Looking for certain metrics to alarms on

I am looking for the following metrics to alarm/monitor on for my workflows

  1. Workflow time out
  2. Activity times out
  3. Current Task queue size (to alarm/autoscale when backlog is large)

I was not able to find these as part of the client metrics. I am guessing these are available as part of the server metrics, hopefully broken down by namespace. Could any one point me to the the correct metrics and any documentation available for server emitted metrics

1 Like

Hey Nithin,

Here are some of our prometheus queries on metrics that cover your scenario:

Workflow Timeout (server-side):
sum(rate(workflow_timeout{cluster="$cluster",temporal_service_type=“history”, operation=“CompletionStats”}[5m]))

Task Queue backlog (client-side):
The ‘temporal_activity_schedule_to_start_latency’ can be used to infer when tasks are piling up. That number increasing means that its taking longer for scheduled tasks to start getting processed, which is indicative of a backlog developing.

Activity Timeout (server-side):
sum(rate(schedule_to_close_timeout{temporal_service_type=“history”,operation=“TimerActiveTaskActivityTimeout”}[5m]))

(Note that there are similar metrics for start_to_close_timeout, heartbeat_timeout and schedule_to_start_timeout)

1 Like

Thanks Manu, is there any documentation for all the server side metrics?

temporal_activity_schedule_to_start_latency is useful but it is emitted only when the task is picked up for execution and may not correctly portray the backlog size (only how much the current task was backlogged).

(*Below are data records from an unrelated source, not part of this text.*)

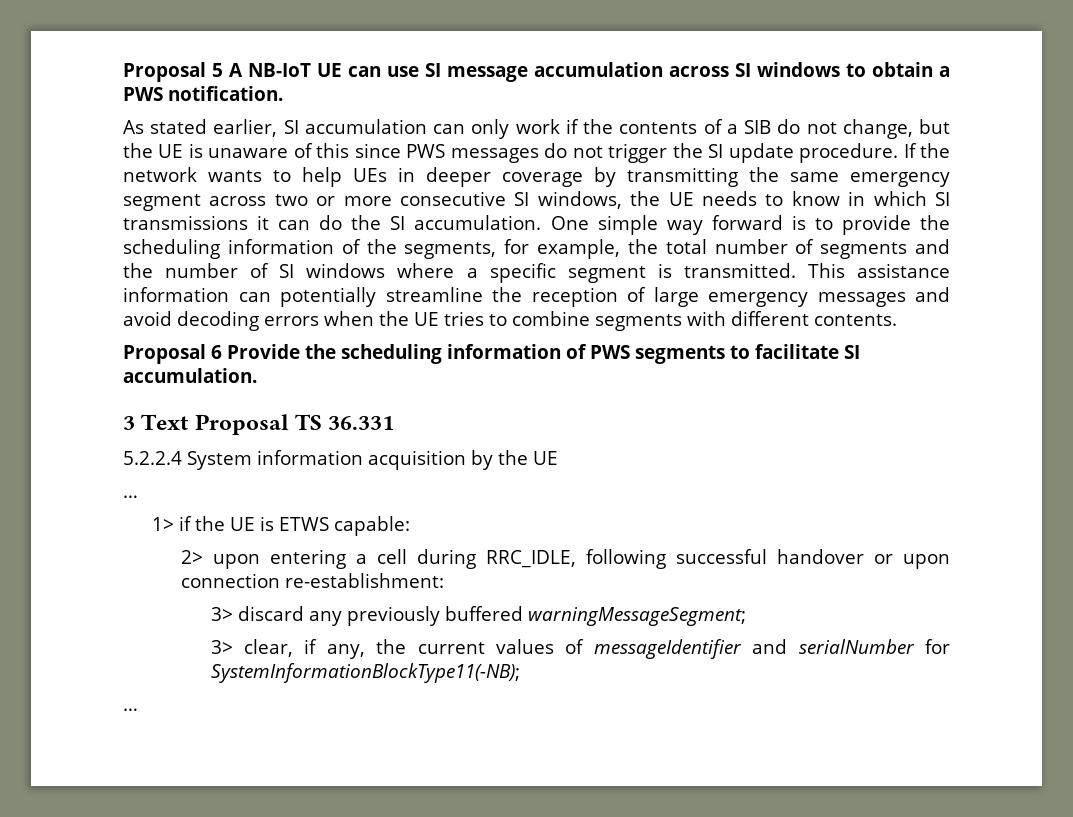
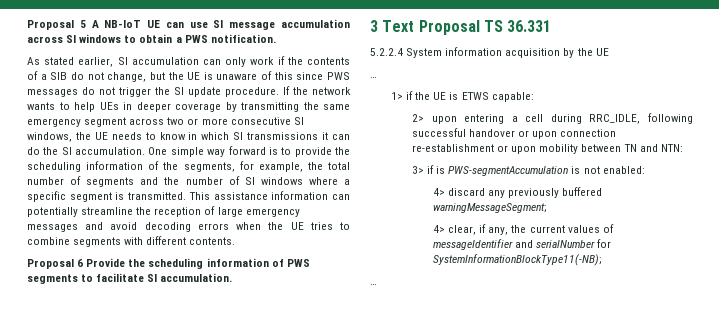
- 2> upon entering a cell during RRC_IDLE, following successful handover or upon connection re-establishment:
- 3> discard any previously buffered warningMessageSegment;
+ 2> upon entering a cell during RRC_IDLE, following successful handover or upon connection re-establishment or upon mobility between TN and NTN:
+ 3> if is PWS-segmentAccumulation is not enabled:
+ 4> discard any previously buffered warningMessageSegment;
- 3> clear, if any, the current values of messageIdentifier and serialNumber for SystemInformationBlockType11(-NB);
+ 4> clear, if any, the current values of messageIdentifier and serialNumber for SystemInformationBlockType11(-NB);

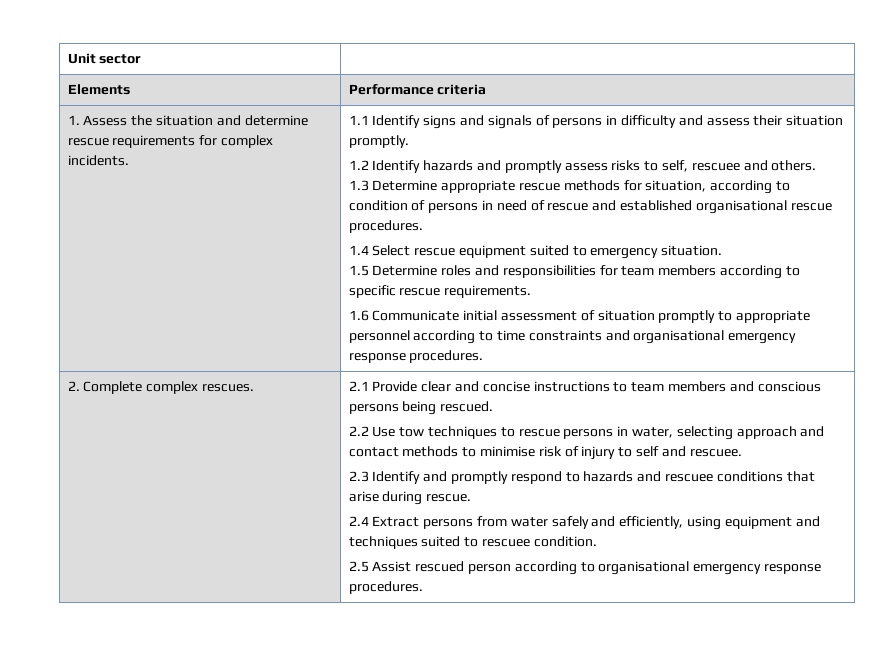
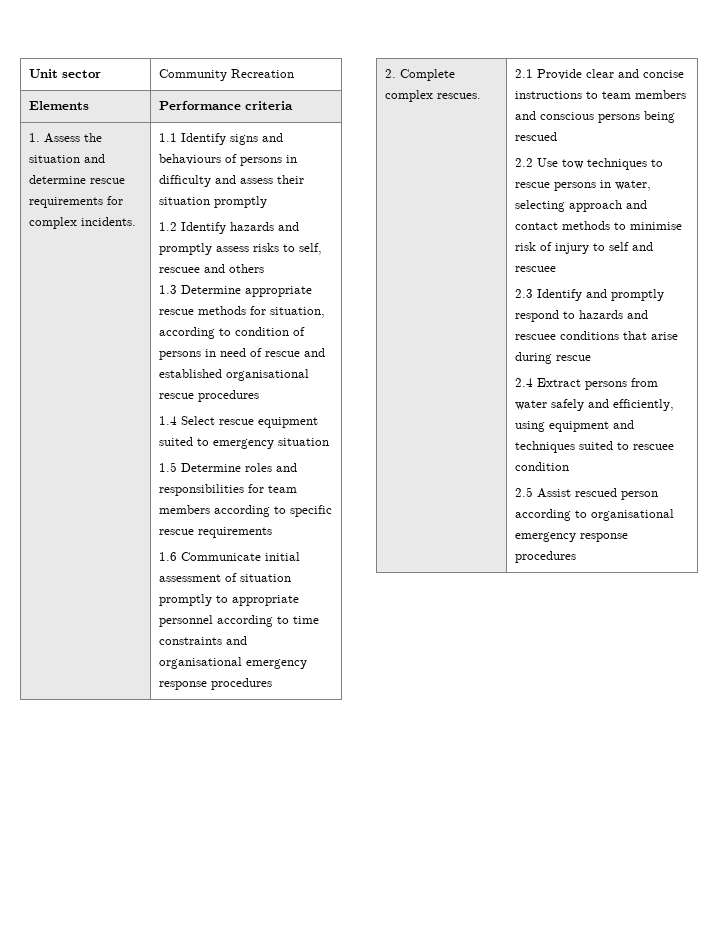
- Unit sector |
+ Unit sector | Community Recreation
- 1.1 Identify signs and signals of persons in difficulty and assess their situation promptly.
+ 1.1 Identify signs and behaviours of persons in difficulty and assess their situation promptly
- 1.2 Identify hazards and promptly assess risks to self, rescuee and others.
+ 1.2 Identify hazards and promptly assess risks to self, rescuee and others
- 1.3 Determine appropriate rescue methods for situation, according to condition of persons in need of rescue and established organisational rescue procedures.
+ 1.3 Determine appropriate rescue methods for situation, according to condition of persons in need of rescue and established organisational rescue procedures
- 1.4 Select rescue equipment suited to emergency situation.
+ 1.4 Select rescue equipment suited to emergency situation
- 1.5 Determine roles and responsibilities for team members according to specific rescue requirements.
+ 1.5 Determine roles and responsibilities for team members according to specific rescue requirements
- 1.6 Communicate initial assessment of situation promptly to appropriate personnel according to time constraints and organisational emergency response procedures.
+ 1.6 Communicate initial assessment of situation promptly to appropriate personnel according to time constraints and organisational emergency response procedures
- 2.1 Provide clear and concise instructions to team members and conscious persons being rescued.
+ 2.1 Provide clear and concise instructions to team members and conscious persons being rescued
- 2.2 Use tow techniques to rescue persons in water, selecting approach and contact methods to minimise risk of injury to self and rescuee.
+ 2.2 Use tow techniques to rescue persons in water, selecting approach and contact methods to minimise risk of injury to self and rescuee
- 2.3 Identify and promptly respond to hazards and rescuee conditions that arise during rescue.
+ 2.3 Identify and promptly respond to hazards and rescuee conditions that arise during rescue
- 2.4 Extract persons from water safely and efficiently, using equipment and techniques suited to rescuee condition.
+ 2.4 Extract persons from water safely and efficiently, using equipment and techniques suited to rescuee condition
- 2.5 Assist rescued person according to organisational emergency response procedures.
+ 2.5 Assist rescued person according to organisational emergency response procedures

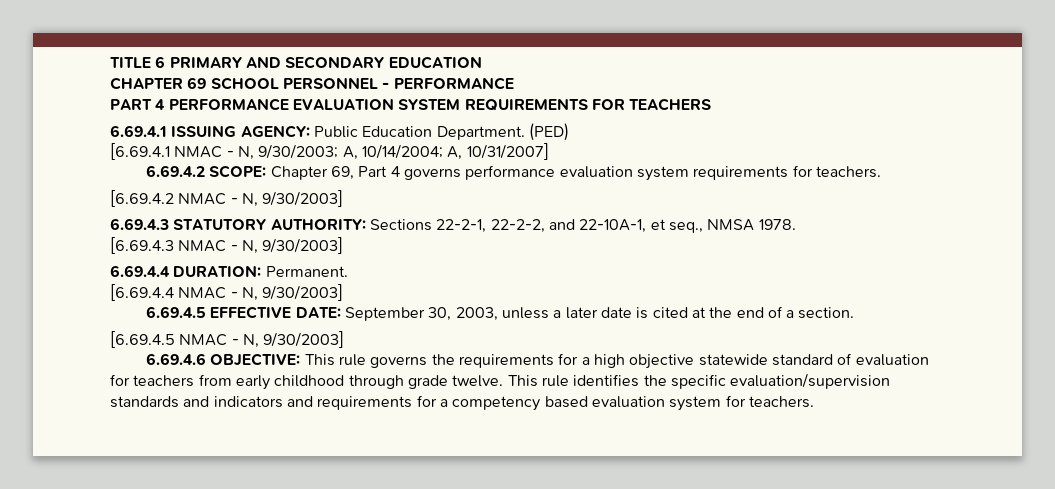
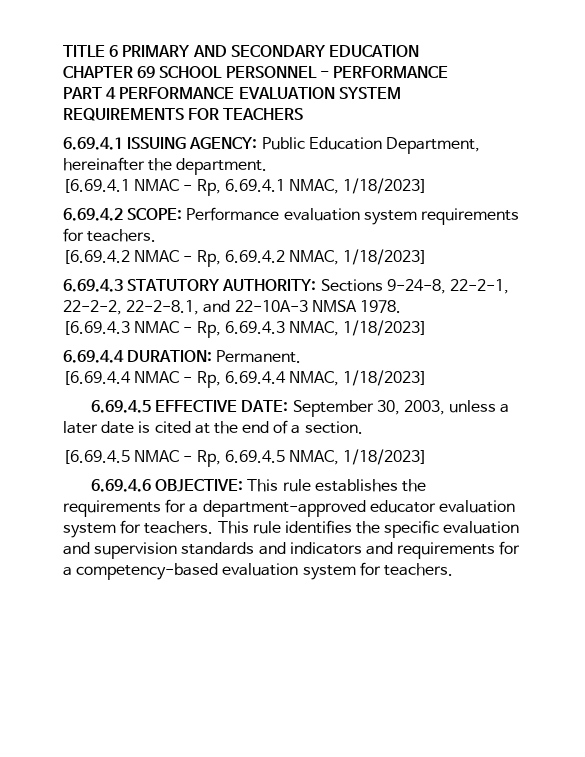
- 6.69.4.1 ISSUING AGENCY: Public Education Department. (PED)
+ 6.69.4.1 ISSUING AGENCY: Public Education Department, hereinafter the department.
- [6.69.4.1 NMAC - N, 9/30/2003; A, 10/14/2004; A, 10/31/2007]
- 6.69.4.2 SCOPE: Chapter 69, Part 4 governs performance evaluation system requirements for teachers.
+ [6.69.4.1 NMAC - Rp, 6.69.4.1 NMAC, 1/18/2023]
+ 6.69.4.2 SCOPE: Performance evaluation system requirements for teachers.
- [6.69.4.2 NMAC - N, 9/30/2003]
+ [6.69.4.2 NMAC - Rp, 6.69.4.2 NMAC, 1/18/2023]
- 6.69.4.3 STATUTORY AUTHORITY: Sections 22-2-1, 22-2-2, and 22-10A-1, et seq., NMSA 1978.
+ 6.69.4.3 STATUTORY AUTHORITY: Sections 9-24-8, 22-2-1, 22-2-2, 22-2-8.1, and 22-10A-3 NMSA 1978.
- [6.69.4.3 NMAC - N, 9/30/2003]
+ [6.69.4.3 NMAC - Rp, 6.69.4.3 NMAC, 1/18/2023]
- [6.69.4.4 NMAC - N, 9/30/2003]
+ [6.69.4.4 NMAC - Rp, 6.69.4.4 NMAC, 1/18/2023]
- [6.69.4.5 NMAC - N, 9/30/2003]
+ [6.69.4.5 NMAC - Rp, 6.69.4.5 NMAC, 1/18/2023]
- 6.69.4.6 OBJECTIVE: This rule governs the requirements for a high objective statewide standard of evaluation for teachers from early childhood through grade twelve.
+ 6.69.4.6 OBJECTIVE: This rule establishes the requirements for a department-approved educator evaluation system for teachers.
- This rule identifies the specific evaluation/supervision standards and indicators and requirements for a competency based evaluation system for teachers.
+ This rule identifies the specific evaluation and supervision standards and indicators and requirements for a competency-based evaluation system for teachers.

I do agree this temporarily solves the problem but i would love it if temporal service could emit the backlog size metric similar to SQS/ Google pubsub queue size metric

We are looking into emitting such metric. The problem is that it is not as simple as SQS/Google pubsub use case as these systems don’t have a potentially different ScheduleToStart timeout for each message. So while Temporal knows the number of messages that were put in a queue this number is not what we can report as the queue might contain any number of already timed out messages.